Historic church in Saint Paul, Minnesota, United States

The Church of Saint Agnes is a Catholic church of the Archdiocese of Saint Paul and Minneapolis. The parish was founded in 1887 and the current church building was completed in 1912 and listed on the National Register of Historic Places in 1980.

== History ==
The parish was founded in 1887 by Archbishop John Ireland, who wanted to serve German-speaking immigrants who were settling in the Frogtown neighborhood of St. Paul to find work with the Great Northern Railway. The first brick-veneer building was designed by George Bergmann, a St. Paul architect who was also a parishioner and completed in 1888. However, a decade later, the congregation had outgrown the original building, and additional land was purchased for a new church complex.

The current building was begun in 1897 under the direction of James Trobec, who later became the third bishop of the Diocese of Saint Cloud. Two competing designs were submitted by architects Hermann Kretz and George Ries, and the design by Ries was selected.

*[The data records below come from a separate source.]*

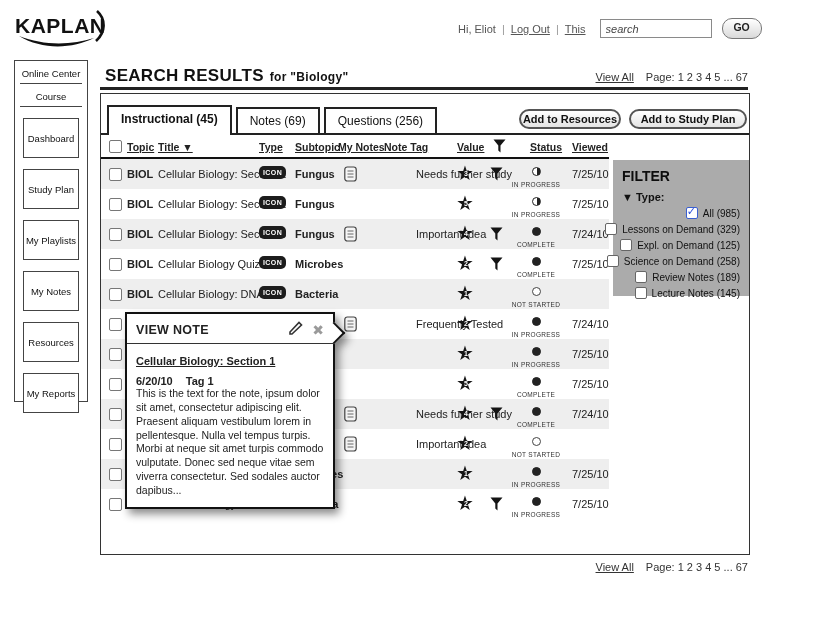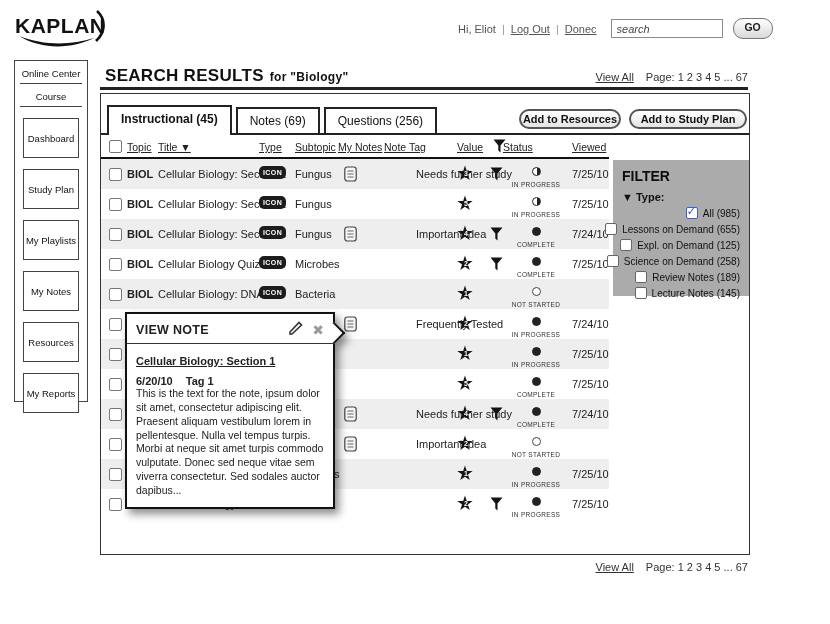--- a/index.html
+++ b/index.html
@@ -102,7 +102,7 @@
   <span class="sep">|</span>
   <span class="toplink">Log Out</span>
   <span class="sep">|</span>
-  <span class="toplink">Donec</span>
+  <span class="toplink">This</span>
   <input class="search-input" type="text" value="search" style="">
   <div class="go-btn">GO</div>
 </div>

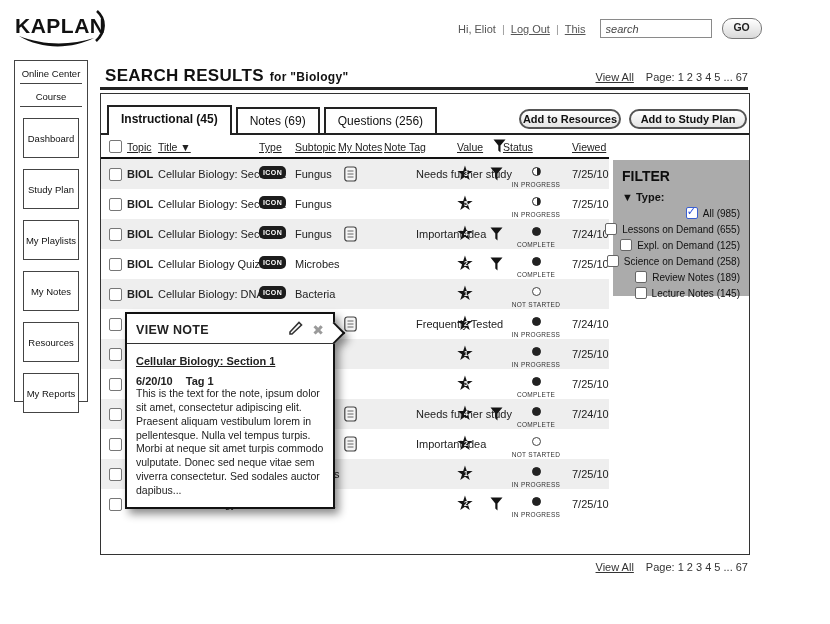--- a/index.html
+++ b/index.html
@@ -37,7 +37,7 @@
   .btn-playlist{left:418px;width:102px;}
   .btn-studyplan{left:528px;width:118px;}
   
-  .thead{position:absolute;left:0;top:45px;width:508px;height:18px;font-size:10.5px;font-weight:normal;color:#222;}
+  .thead{position:absolute;left:0;top:45px;width:508px;height:18px;font-size:10.5px;font-weight:bold;color:#222;}
   .thead .hcell{position:absolute;top:2px;text-decoration:underline;white-space:nowrap;}
   .thead-rule{position:absolute;left:0;top:63px;width:508px;height:2px;background:#111;}
   #rows{position:absolute;left:0;top:65px;width:508px;}

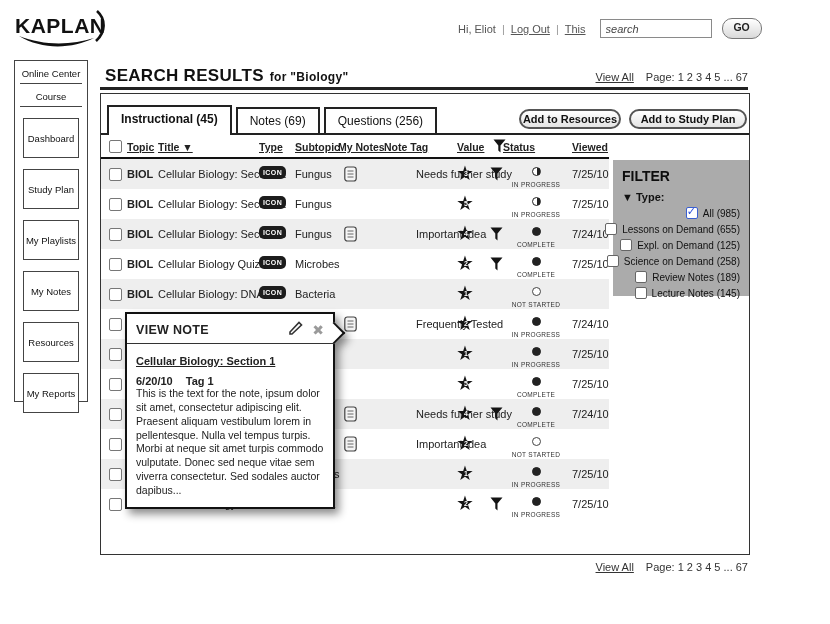--- a/index.html
+++ b/index.html
@@ -65,7 +65,7 @@
   .t-viewed{position:absolute;left:471px;top:9px;font-size:11px;white-space:nowrap;}
   
   .h-funnel{position:absolute;left:392px;top:0px;}
-  .h-status{position:absolute;left:402px;top:2px;width:66px;text-align:left;text-decoration:underline;}
+  .h-status{position:absolute;left:412px;top:2px;width:66px;text-align:center;text-decoration:underline;}
   
   .filter{position:absolute;left:512px;top:66px;width:136px;height:136px;background:#ababab;box-sizing:border-box;padding:8px 9px;}
   .filter-title{font-size:14px;font-weight:bold;color:#0d0d0d;}

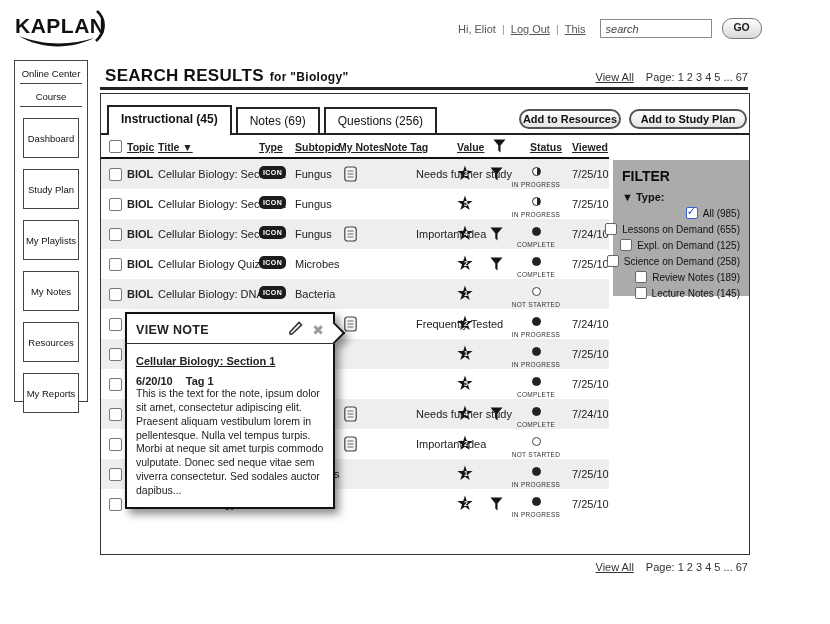--- a/index.html
+++ b/index.html
@@ -49,7 +49,7 @@
   .t-topic{position:absolute;left:26px;top:9px;font-size:11px;font-weight:bold;white-space:nowrap;}
   .t-title{position:absolute;left:57px;top:9px;font-size:11px;white-space:nowrap;}
   .badge{position:absolute;left:158px;top:7px;background:#1c1c1c;color:#fff;font-size:7px;font-weight:bold;border-radius:5px;padding:3px 4px;letter-spacing:.4px;}
-  .t-sub{position:absolute;left:194px;top:9px;font-size:11px;white-space:nowrap;}
+  .t-sub{position:absolute;left:194px;top:9px;font-size:11px;white-space:nowrap;font-weight:bold;}
   .noteicon{position:absolute;left:243px;top:7px;cursor:pointer;}
   .t-tag{position:absolute;left:283px;top:9px;font-size:11px;white-space:nowrap;margin-left:32px;}
   .star{position:absolute;left:355px;top:3px;width:20px;height:22px;}

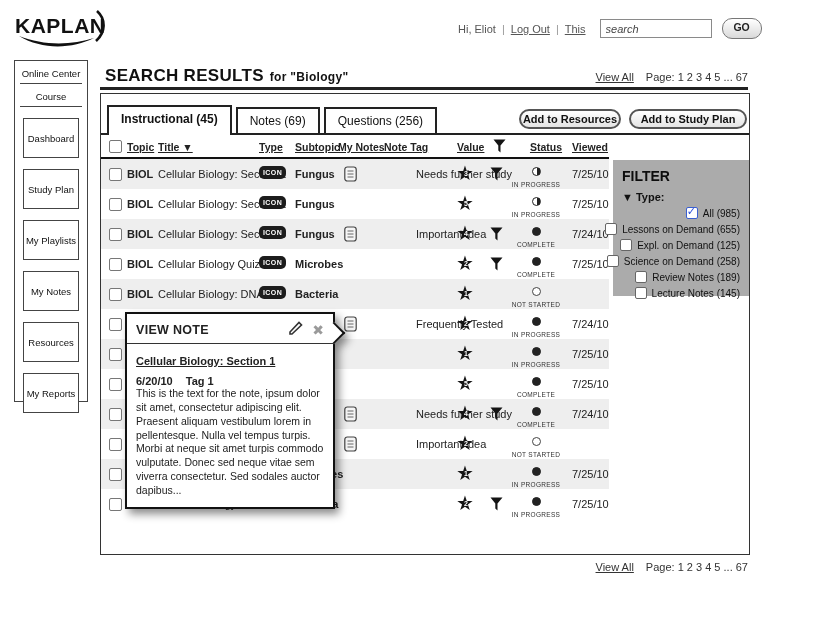--- a/index.html
+++ b/index.html
@@ -356,7 +356,7 @@
         </div>
         <div class="fopt">
           <div class="fcb"></div>
-          <div style="display: inline;">Lessons on Demand (655)</div>
+          <div style="display: inline;">Lessons on Demand (329)</div>
         </div>
         <div class="fopt">
           <div class="fcb"></div>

Ries modeled his design after Stift Schlägl, a Praemonstratensian monastery in Northern Austria near Aigen im Mühlkreis. The Baroque architecture style was familiar to immigrants who came from the Austro-Hungarian Empire and southern Germany. It is also influenced by Beaux-Arts ideals of balance and symmetry.

Construction began in 1897, when the basement was built. The basement was used for services while funds were raised to build the full structure. In 1909, after around $200,000 was raised, work on the structure resumed, to be completed in 1912. The onion-domed bell tower is 205 ft tall, and placed at an unusual location at the back of the sanctuary. The front of the church has a monumental staircase leading to a terrace with three grand entrance doors. The central entrance door has an ornate window with niches on either side with statues of Saint Peter and Saint Paul. Above that, there is a pedimented gable with a statue of Saint Agnes, the patron saint of the church. The church and the tower are clad in Indiana limestone. Architecture critic Larry Millett calls the church, "The monument in Frogtown and one of St. Paul's finest churches."

The church was dedicated in 1912 in a four-hour-long service conducted by Archbishop John Ireland, accompanied by 32 priests. Brass chandeliers were salvaged from the former Minnesota State Capitol building which was located on Wabasha and Exchange Streets in downtown St. Paul. Stained glass windows were installed in 1930, along with a marble altar. The altar has a mosaic depicting the Crucifixion of Jesus with the Blessed Virgin Mary and Saint John.